After issuance of the Firm Commitment Letter, the lender prepares for the closing. This includes the preparation of the Rehab Loan Agreement if a separate loan is dedicated for the improvements (like a 203(k) loan). The agreement is executed between the lender and Children’s H.E.L.P. establishing the conditions under which the lender will release funds from the Rehab Escrow Account.

Following closing, Children’s H.E.L.P. is required to begin making payments on the entire principal amount of the purchase portion of the loan, as well as the full amount allocated to the Rehab portion, even though it has yet to be disbursed.

Mortgage Insurance Endorsement

Following loan closing, the lender submits copies of the mortgage documents to the H.U.D. office for mortgage insurance endorsement. H.U.D. reviews the submission and, when found acceptable, issues a Mortgage Insurance Certificate to the lender.

14. Revitalization Construction begins

Also following loan closing, the mortgage funds are disbursed to pay off the property seller, and the Rehab Escrow Account (funds control) is established. At this point, rehab construction is permitted to begin.

When a 203(k) loan is employed for the improvements portion, Children’s H.E.L.P. has up to 6 months to complete the work.

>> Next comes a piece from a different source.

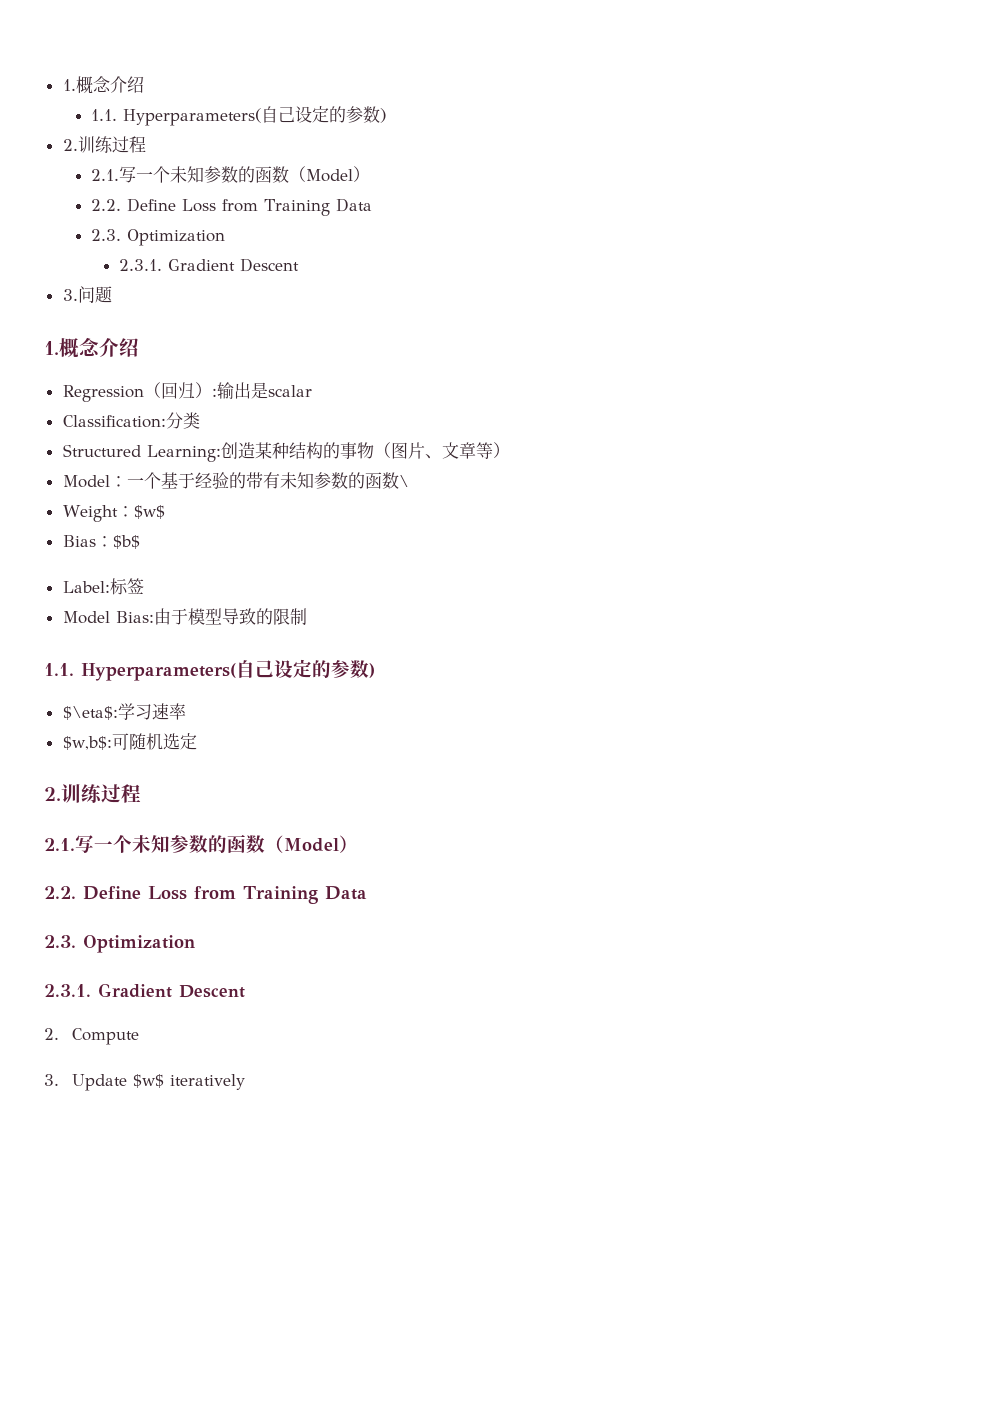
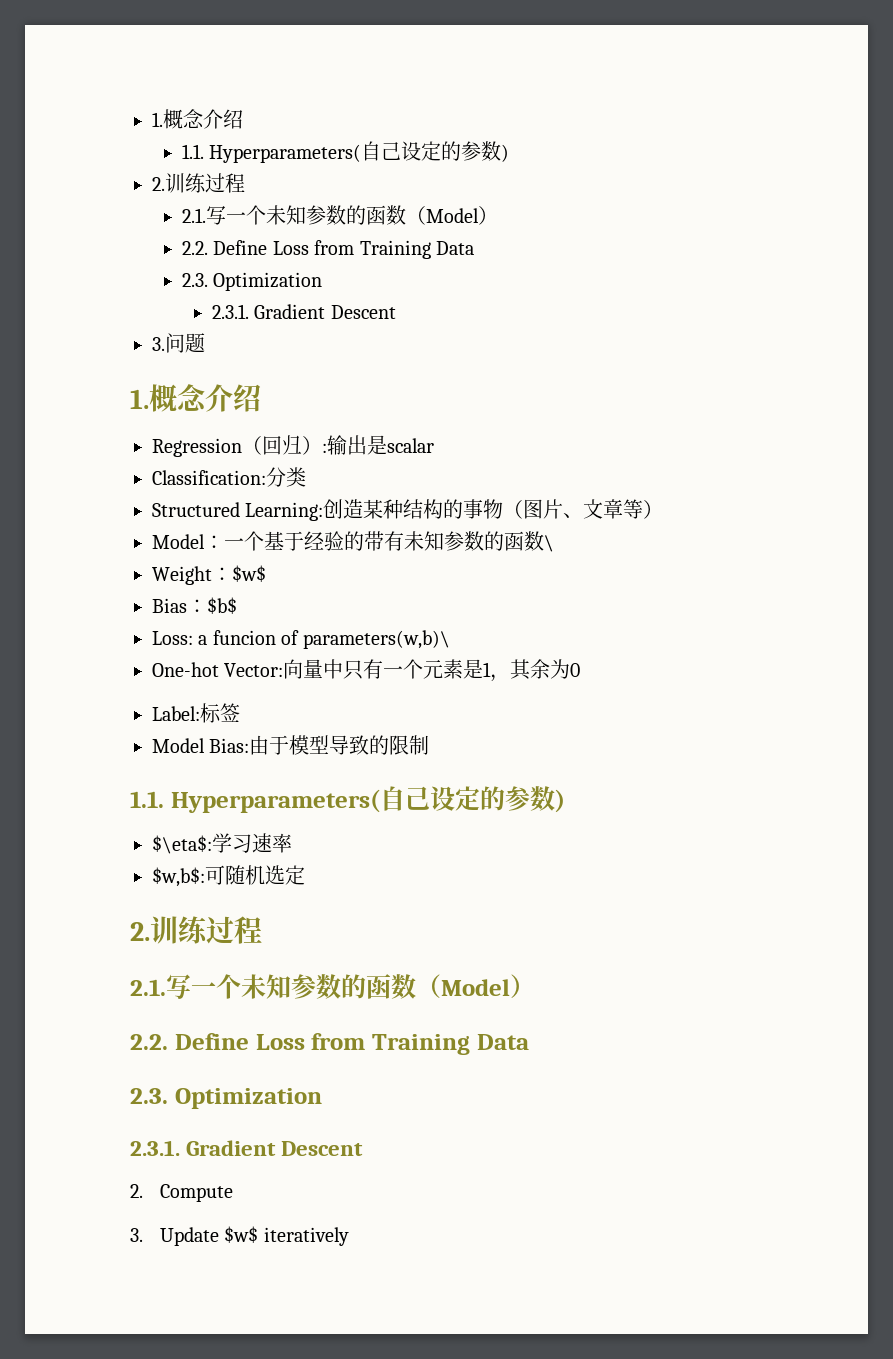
+ Loss: a funcion of parameters(w,b)\
+ One-hot Vector:向量中只有一个元素是1，其余为0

However, our model requires all improvements to be completed in 4 weeks, at the longest!

15. Quality Control / Funds Release from Rehab Escrow Account

As construction progresses, the GC prepares a Draw Request (H.U.D. Form 9746A). David Kassler reviews and approves.

The 203(k) funds are released only after the work is inspected by a H.U.D.-approved inspector.

16. Completion of Work / Final Inspection

When all work is completed according to the approved architectural exhibits and change orders, Children’s H.E.L.P. provides a letter indicating such and announcing that it’s ready for H.U.D.’s final inspection. If the H.U.D.-approved inspector agrees, the final draw may be released, minus the required 10% holdback.